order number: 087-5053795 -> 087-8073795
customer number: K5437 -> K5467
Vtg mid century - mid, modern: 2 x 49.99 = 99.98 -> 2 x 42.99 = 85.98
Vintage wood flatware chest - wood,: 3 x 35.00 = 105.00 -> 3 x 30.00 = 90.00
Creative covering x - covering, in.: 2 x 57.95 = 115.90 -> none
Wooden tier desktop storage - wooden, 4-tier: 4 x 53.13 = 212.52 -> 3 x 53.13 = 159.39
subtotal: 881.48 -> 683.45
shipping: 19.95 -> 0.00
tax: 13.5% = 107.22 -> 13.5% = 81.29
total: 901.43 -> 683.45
※
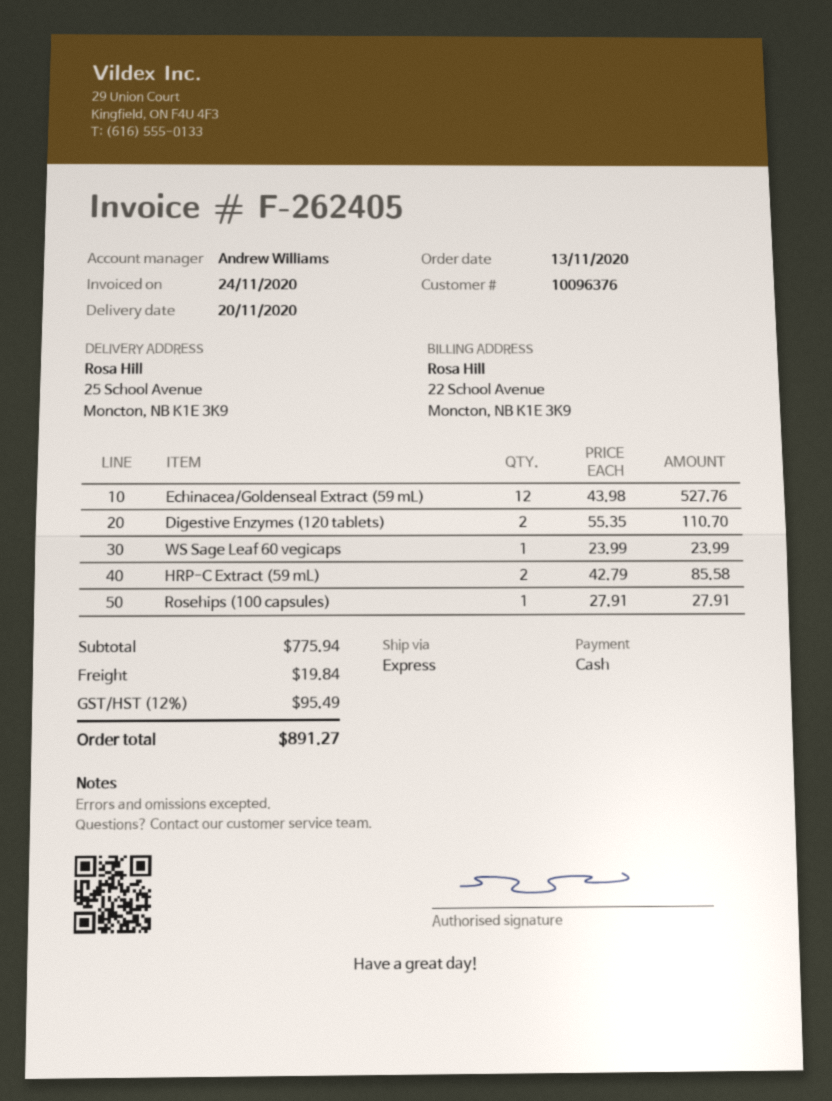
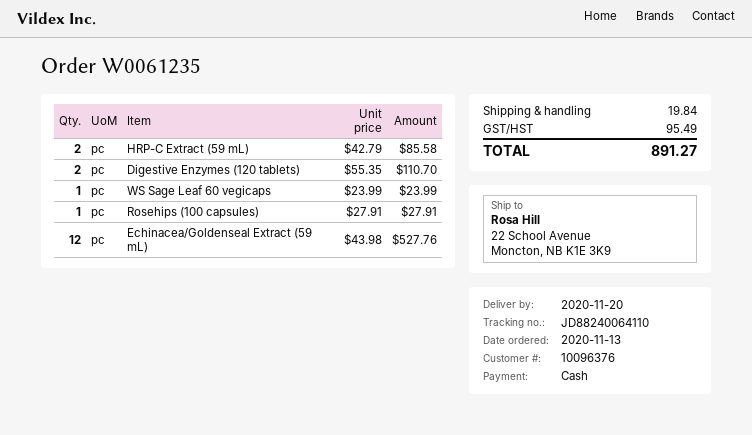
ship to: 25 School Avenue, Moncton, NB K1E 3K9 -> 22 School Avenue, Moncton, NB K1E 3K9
※
What the exercise asks:
Find the lines above that contain "number" and give their count, with nothing added.

Written answer:
2